F Is for Fugitive
as she worked, wondering why she was suddenly so interested. I wasn't about to mention the $42,000 Tap claimed had disappeared. "Who called him here last night? Did you recognize the voice?"
"Some man. Not anyone I knew right off. Might have been someone I'd talked to before, but I couldn't say for sure. There was something queer about the whole conversation," she remarked. "You think it was related to the shooting?"
"It almost had to be."
"That's what I think, too, the way he tore out of here. I'd be willing to swear it wasn't Bailey, though."
"Probably not," I said. "He wouldn't have been permitted to use the jail phone at that hour and he couldn't have met with Tap in any event. What made the call seem so queer?"
"Odd voice. Deep. And the speech was kind of drug out, like someone who'd had a stroke."
"Like a speech impediment?"
"Maybe. I'd have to think about that some. I can't quite put my finger on it." She was silent for a moment and then shook her head, shifting the subject. "Tap's wife, Joleen, is who I feel sorry for. Have you talked to her?"
"Not yet. I guess I will at some point."
"Four little kids. Another due any day."
"Nasty business. I wish he'd used his head. There's no way he could have pulled it off. The deputies are always armed. He never had a chance," I said.
"Maybe that's the way they wanted it."
"Who?"
"Whoever put him up to it. I knew Tap since he was ten years old. Believe me, he wasn't smart enough to come up with a scheme like that on his own.
I looked at her with interest. "Good point," I said. Maybe Bailey was meant to get whacked at the same time, thus eliminating both of them. I reached into my jeans pocket and pulled out the list of Jean Timberlake's classmates. "Any of these guys still around?"

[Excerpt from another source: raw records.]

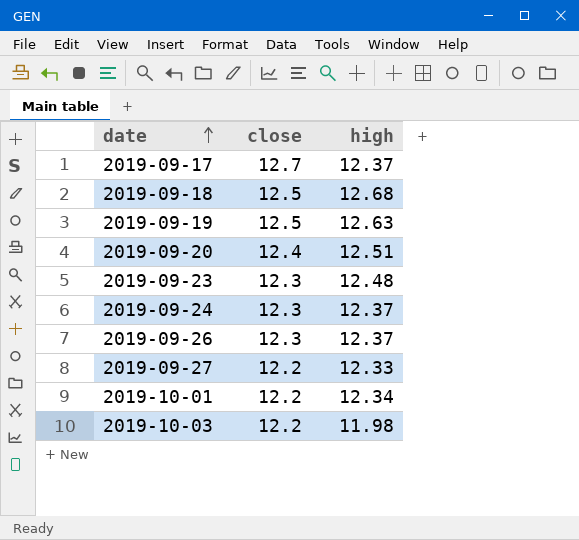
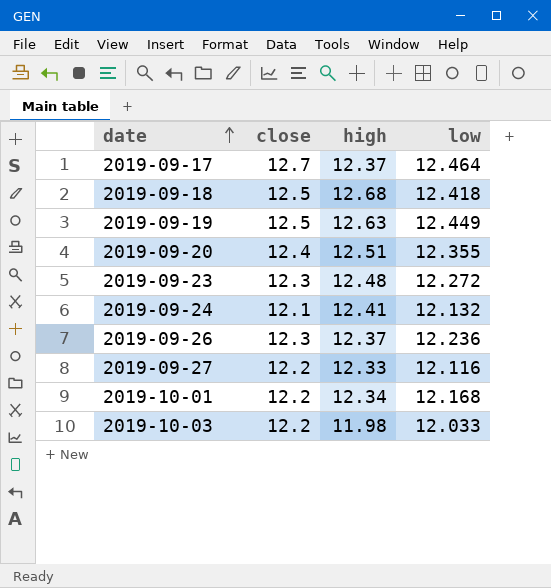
column low | position: none -> 4
2019-09-24 | close: 12.3 -> 12.1
2019-09-24 | high: 12.37 -> 12.41

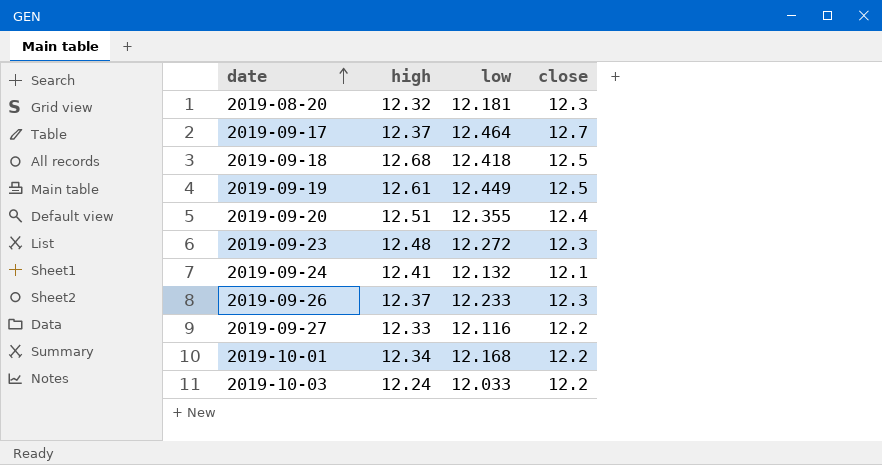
column close | position: 2 -> 4
row 2019-08-20: none -> 12.32 | 12.181 | 12.3
2019-09-19 | high: 12.63 -> 12.61
2019-09-26 | low: 12.236 -> 12.233
2019-10-03 | high: 11.98 -> 12.24

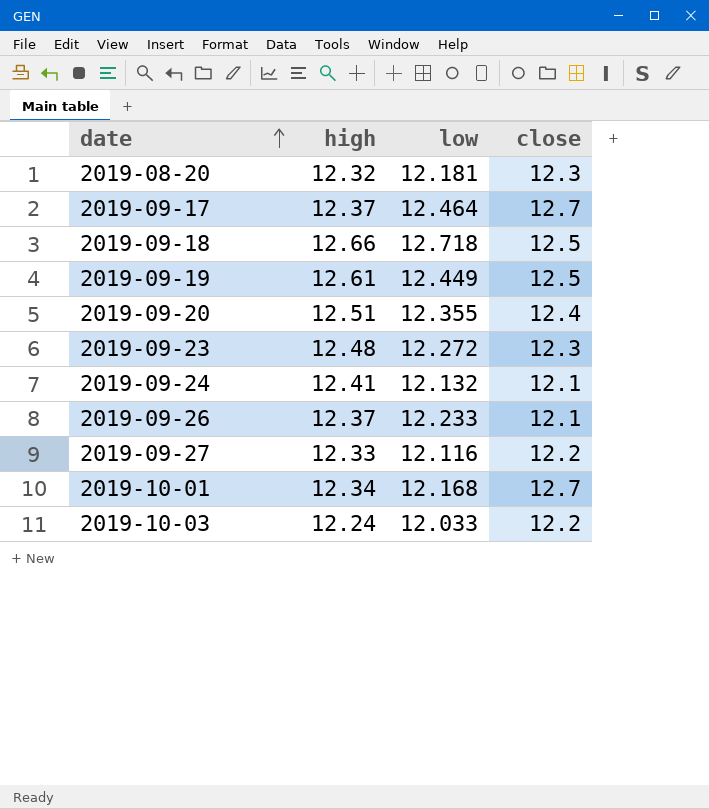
2019-09-18 | high: 12.68 -> 12.66
2019-09-18 | low: 12.418 -> 12.718
2019-09-26 | close: 12.3 -> 12.1
2019-10-01 | close: 12.2 -> 12.7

She took the list, pausing while she removed a pair of bifocals from her shirt pocket. She hooked the stems across her ears. She held the paper at arm's length and peered at the names, tilting her head back. "This one's dead. Ran his car off the road about ten years back. This fella moved up to Santa Cruz, last I heard. The rest are either here in Floral Beach or San Luis. You going to talk to every one of 'em?"
"If I have to."
"David Poletti's a dentist with an office on Marsh. You might want to start with him. Nice man. I've known his mother for years."
"Was he a friend of Jean's?"
"I doubt it, but he'd probably know who was."
As it turned out, David Poletti was a children's dentist who spent Wednesday afternoons in the office, catching up on his paperwork. I waited briefly in a pastel-painted reception suite with scaled-down furniture and tattered issues of Highlights for Children stacked on low tables, along with Jack and Jill and Young Miss. Of special interest to me in the last was a column called "Was My Face Red!" in which young girls gushingly related embarrassing moments – most of which were things I'd done not that long ago. Knocking a full cup of Coke off a balcony railing was one. The people down below really yell, don't they?
Dr. Poletti's office staff was composed of three women in their twenties, Alice-in-Wonderland types with big eyes, sweet smiles, long straight hair, and nothing threatening about them. Soothing music oozed out of the walls like whiffs of nitrous oxide. By the time I was ushered into his inner office, I would almost have been willing to sit in a tot-sized dental chaise and have my gums probed with one of those tiny stainless-steel pruning hooks.
When I shook hands with Dr. Poletti, he was still wearing a white jacket with an alarming bloodstain on the front. He caught sight of it about the same time I did, and peeled his jacket off, tossing it across a chair with a soft, apologetic smile. Under the jacket he was wearing a dress shirt and a sweater vest. He indicated that I should take a seat while he shrugged into a brown tweed sport coat and adjusted his cuffs. He was maybe thirty-five, tall, with a narrow face. His hair frizzed in tight curls already turning gray along the sides. I knew, from his yearbook pictures, that he'd played high school basketball and I imagined sophomore girls gushing over him in the cafeteria. He wasn't technically handsome, but he had a certain appeal, a gentleness in his demeanor that must have been reassuring to women and little lads. His eyes were small and drooped slightly at the corners, the color a mild brown behind lightweight metallic frames.